ProAssurance entered into an agreement with a company to provide data analytics services for certain product lines within the Company's HCPL book of business. The agreement contains a minimum two year commitment with optional extension features for an annual fee of approximately $4.8 million per year with additional variable quarterly incentive fees based on service utilization metrics prescribed in the contract. ProAssurance incurred operating expenses associated with this agreement of $1.2 million and $1.0 million for the three months ended March 31, 2020 and 2019, respectively, and as of March 31, 2020, the remaining commitment under this agreement was between $2.4 million and $3.2 million.
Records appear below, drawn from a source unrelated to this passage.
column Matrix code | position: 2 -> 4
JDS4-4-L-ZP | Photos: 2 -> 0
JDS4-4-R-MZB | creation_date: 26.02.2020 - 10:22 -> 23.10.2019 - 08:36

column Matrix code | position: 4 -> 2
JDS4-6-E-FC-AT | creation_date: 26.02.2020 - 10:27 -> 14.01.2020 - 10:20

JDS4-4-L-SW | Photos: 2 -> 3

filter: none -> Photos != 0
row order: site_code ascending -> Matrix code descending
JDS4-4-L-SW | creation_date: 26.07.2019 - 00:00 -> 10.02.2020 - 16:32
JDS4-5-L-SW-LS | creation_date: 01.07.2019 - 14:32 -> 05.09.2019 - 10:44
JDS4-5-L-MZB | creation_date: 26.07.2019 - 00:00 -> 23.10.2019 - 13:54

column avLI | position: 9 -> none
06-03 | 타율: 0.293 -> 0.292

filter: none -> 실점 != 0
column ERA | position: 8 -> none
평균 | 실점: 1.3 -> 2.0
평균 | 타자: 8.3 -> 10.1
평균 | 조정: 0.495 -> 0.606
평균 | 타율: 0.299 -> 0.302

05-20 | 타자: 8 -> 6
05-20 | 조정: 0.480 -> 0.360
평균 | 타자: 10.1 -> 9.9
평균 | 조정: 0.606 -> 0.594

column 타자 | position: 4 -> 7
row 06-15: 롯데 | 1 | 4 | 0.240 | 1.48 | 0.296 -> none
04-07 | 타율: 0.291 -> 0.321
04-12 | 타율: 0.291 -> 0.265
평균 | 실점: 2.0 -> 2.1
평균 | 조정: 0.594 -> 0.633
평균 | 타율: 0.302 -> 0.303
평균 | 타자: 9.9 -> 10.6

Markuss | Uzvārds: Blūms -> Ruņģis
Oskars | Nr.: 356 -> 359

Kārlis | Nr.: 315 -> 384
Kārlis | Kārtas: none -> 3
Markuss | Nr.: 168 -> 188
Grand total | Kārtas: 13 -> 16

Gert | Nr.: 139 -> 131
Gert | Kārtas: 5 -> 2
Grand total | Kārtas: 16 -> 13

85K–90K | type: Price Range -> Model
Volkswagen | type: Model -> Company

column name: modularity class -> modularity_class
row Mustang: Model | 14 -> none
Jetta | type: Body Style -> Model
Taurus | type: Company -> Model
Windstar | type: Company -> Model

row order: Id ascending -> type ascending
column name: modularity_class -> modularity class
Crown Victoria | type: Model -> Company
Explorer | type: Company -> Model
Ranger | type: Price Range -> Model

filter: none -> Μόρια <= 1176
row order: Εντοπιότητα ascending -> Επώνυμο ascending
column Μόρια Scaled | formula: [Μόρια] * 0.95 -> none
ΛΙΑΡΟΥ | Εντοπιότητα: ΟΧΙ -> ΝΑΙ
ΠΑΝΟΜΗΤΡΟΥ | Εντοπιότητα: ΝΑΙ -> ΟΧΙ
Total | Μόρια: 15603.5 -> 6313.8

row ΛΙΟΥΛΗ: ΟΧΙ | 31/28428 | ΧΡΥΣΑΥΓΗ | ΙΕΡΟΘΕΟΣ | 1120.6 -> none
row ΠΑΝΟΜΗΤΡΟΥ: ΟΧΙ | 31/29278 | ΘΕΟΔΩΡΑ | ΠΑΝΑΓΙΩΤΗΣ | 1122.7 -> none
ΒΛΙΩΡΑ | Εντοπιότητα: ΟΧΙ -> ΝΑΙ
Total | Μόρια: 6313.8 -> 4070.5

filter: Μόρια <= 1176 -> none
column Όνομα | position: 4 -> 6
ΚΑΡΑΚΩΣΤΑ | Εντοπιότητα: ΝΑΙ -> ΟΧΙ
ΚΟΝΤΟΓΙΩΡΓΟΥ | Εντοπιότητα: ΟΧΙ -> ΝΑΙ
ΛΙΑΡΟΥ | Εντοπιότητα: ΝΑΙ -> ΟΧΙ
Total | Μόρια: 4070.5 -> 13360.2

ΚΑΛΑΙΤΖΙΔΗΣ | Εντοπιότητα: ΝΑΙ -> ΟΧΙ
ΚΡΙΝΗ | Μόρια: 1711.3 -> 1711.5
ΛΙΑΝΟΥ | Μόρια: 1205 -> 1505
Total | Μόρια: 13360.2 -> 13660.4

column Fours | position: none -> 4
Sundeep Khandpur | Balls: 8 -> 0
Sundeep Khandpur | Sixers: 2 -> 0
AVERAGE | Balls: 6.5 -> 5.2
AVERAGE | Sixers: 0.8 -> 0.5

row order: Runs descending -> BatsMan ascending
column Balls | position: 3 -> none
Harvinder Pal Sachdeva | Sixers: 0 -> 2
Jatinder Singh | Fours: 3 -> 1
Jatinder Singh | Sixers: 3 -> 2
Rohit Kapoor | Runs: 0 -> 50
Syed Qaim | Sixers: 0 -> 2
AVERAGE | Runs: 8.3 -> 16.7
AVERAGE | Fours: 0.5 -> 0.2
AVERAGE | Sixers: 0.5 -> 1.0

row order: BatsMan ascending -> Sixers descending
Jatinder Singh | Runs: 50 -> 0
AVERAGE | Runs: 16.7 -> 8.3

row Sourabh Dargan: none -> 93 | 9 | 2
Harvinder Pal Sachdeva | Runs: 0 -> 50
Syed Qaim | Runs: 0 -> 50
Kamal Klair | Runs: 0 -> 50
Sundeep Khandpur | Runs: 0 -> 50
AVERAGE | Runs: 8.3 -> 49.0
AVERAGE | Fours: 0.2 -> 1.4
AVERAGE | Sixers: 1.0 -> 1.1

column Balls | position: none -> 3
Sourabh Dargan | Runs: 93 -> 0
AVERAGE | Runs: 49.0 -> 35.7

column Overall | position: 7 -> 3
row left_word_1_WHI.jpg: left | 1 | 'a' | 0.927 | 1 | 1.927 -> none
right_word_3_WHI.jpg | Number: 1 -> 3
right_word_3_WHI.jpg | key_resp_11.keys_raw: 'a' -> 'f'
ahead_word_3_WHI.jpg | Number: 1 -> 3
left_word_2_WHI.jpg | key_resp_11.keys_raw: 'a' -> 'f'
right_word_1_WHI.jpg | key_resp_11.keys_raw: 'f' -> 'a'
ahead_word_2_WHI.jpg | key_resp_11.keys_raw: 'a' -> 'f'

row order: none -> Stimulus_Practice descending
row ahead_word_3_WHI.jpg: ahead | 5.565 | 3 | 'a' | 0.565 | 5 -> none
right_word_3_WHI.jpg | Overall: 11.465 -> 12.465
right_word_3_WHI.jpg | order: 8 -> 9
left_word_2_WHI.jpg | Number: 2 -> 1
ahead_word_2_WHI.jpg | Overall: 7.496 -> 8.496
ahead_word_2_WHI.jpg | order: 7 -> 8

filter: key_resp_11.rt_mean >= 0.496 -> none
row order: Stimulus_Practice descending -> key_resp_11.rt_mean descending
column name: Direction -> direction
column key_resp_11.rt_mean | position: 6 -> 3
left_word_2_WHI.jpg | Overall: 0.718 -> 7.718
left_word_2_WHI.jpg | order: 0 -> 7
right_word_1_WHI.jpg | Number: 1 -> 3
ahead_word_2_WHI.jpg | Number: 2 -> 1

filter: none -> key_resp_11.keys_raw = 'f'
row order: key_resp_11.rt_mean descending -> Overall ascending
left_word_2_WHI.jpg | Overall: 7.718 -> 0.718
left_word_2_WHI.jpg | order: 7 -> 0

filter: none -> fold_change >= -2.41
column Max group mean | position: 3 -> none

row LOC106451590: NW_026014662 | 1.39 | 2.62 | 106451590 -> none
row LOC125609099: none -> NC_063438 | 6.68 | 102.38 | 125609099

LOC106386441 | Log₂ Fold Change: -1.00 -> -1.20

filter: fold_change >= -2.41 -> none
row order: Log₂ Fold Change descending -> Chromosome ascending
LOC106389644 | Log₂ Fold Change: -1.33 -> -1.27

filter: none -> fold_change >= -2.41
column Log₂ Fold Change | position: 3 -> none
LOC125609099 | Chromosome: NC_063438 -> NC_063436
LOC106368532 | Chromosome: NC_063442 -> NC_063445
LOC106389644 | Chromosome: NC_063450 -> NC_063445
ProAssurance has entered into a definitive agreement to acquire NORCAL, an underwriter of medical professional liability insurance, subject to the demutualization of NORCAL Mutual, NORCAL's ultimate controlling party. ProAssurance will pay base consideration of $450 million and is expected to be funded with cash and debt; with a contingent consideration of up to $150 million should NORCAL reserves as of the acquisition date develop favorably to estimates made by ProAssurance. The demutualization and the definitive agreement are mutually contingent, and are subject to customary conditions, including approval by NORCAL Mutual policyholders and appropriate state and federal regulators. The companies are targeting to close the transaction either by the end of 2020 or early 2021.